You and me both. They're doing neat stuff, but I wonder how many other potential customers feel that way too.

What is Oxide's market? It feels a bit like advanced alien technology that is ultimately a little too weird and expensive for most enterprises to adopt.


I always thought a company like Railway would be an Oxide customer. But Railway is building their own servers in their own datacenters. So I am really curious who is small enough to buy Oxide, but large enough to need Oxide?

The same sorts of customers that SGI used to sell to in the pre-cloud era. DoD. Oil and gas. Finance.

People with deep pockets and good reasons to want to keep certain parts of their infra very close to home. Also the kind of people that expect very highly skilled people to show up and get their in-house app running.

(I was an SGI HPC customer once.

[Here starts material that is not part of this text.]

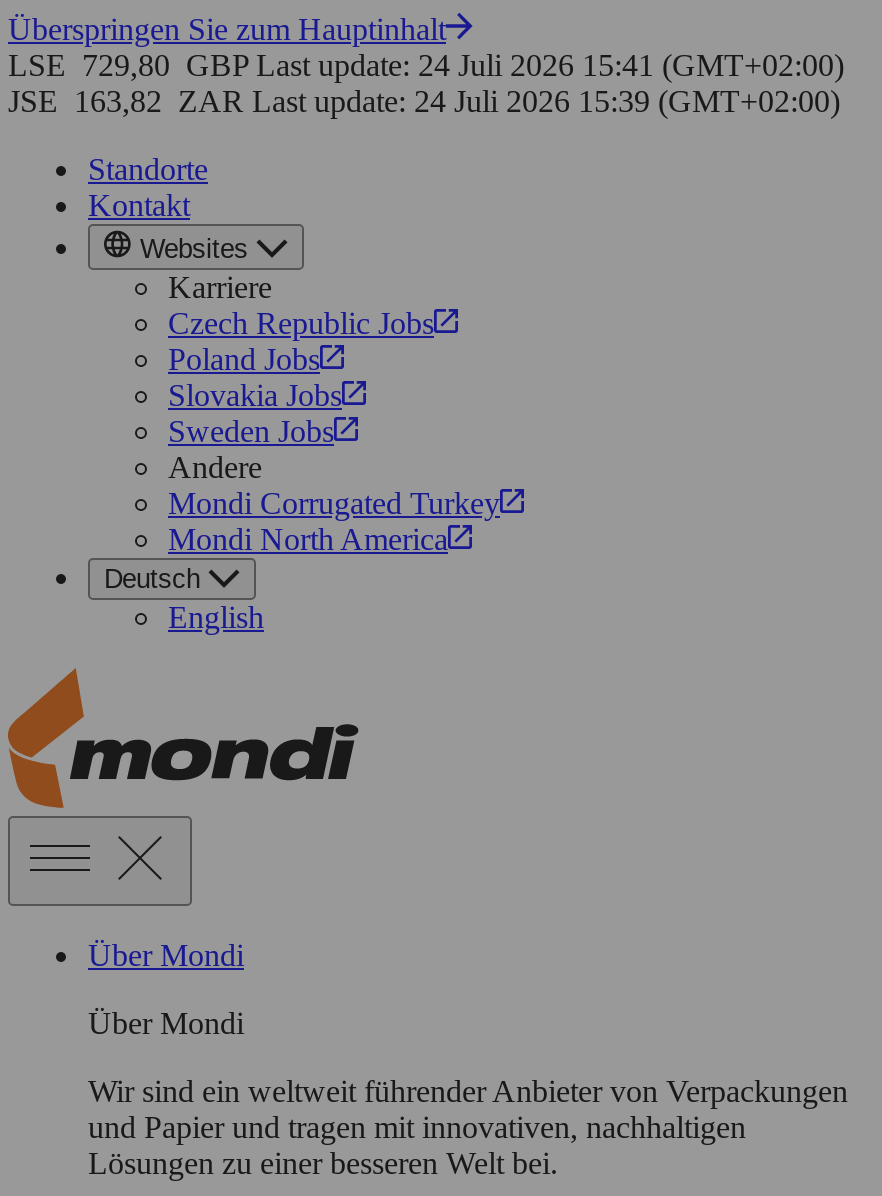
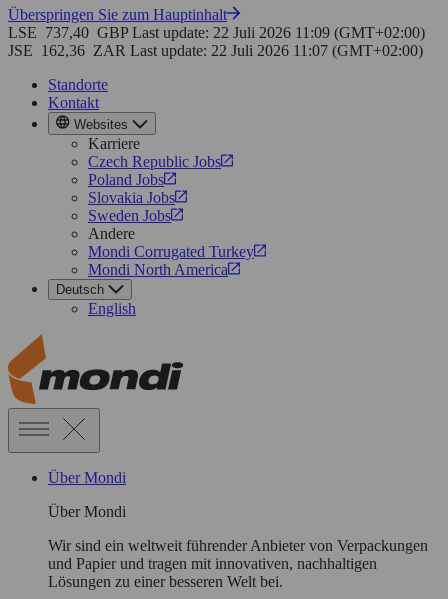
- LSE 729,80 GBP Last update: 24 Juli 2026 15:41 (GMT+02:00)
+ LSE 737,40 GBP Last update: 22 Juli 2026 11:09 (GMT+02:00)

- JSE 163,82 ZAR Last update: 24 Juli 2026 15:39 (GMT+02:00)
+ JSE 162,36 ZAR Last update: 22 Juli 2026 11:07 (GMT+02:00)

I still miss the old SGI. Sigh.)


Maybe DigitalOcean?

how does it compare to Nutanix?

Of topic, but where the hell did Nutanix come from? I've never heard of them until recently and all of a sudden, they are being marketed as a serious competitor to VMware etc.

They have been around for a long time and were one of the first to have a hyper-converged solution where all storage in the nodes is pooled and usable by any node. They also have their own hypervisor. You can get 4 nodes per 2U so pretty dense. In the datacenter my company uses a company had dozens of Nutanix boxes sitting in the hallway for months before they finally installed them. They are pretty notoriously expensive so only really used by companies with big IT budgets.

OK, must be one of those weird things where I just never noticed them. Super strange because I've been very aware of this space for decades.

They have been around for nearly 20 years. I viewed them as an also-ran until Broadcom decided they didn’t need any of us as VMware customers anymore. Now Nutanix seems like a viable path for on-prem VM workloads that need a new home for those who don’t want to part with an arm and a leg on licensing but can’t move to public cloud either. I’m not sure how much of that market Oxide can capture. Not sure Nutanix is still doing the hyperconverged hardware themselves anymore.

Nutanix / Oxide have a VERY different market / customer base.

I've been curious about Oxide for a year or two without fully understanding their product. People talking about the "hyperconverged" market in this thread gave me an understanding for the first time.

Given this, can you help me understand in what ways they are different?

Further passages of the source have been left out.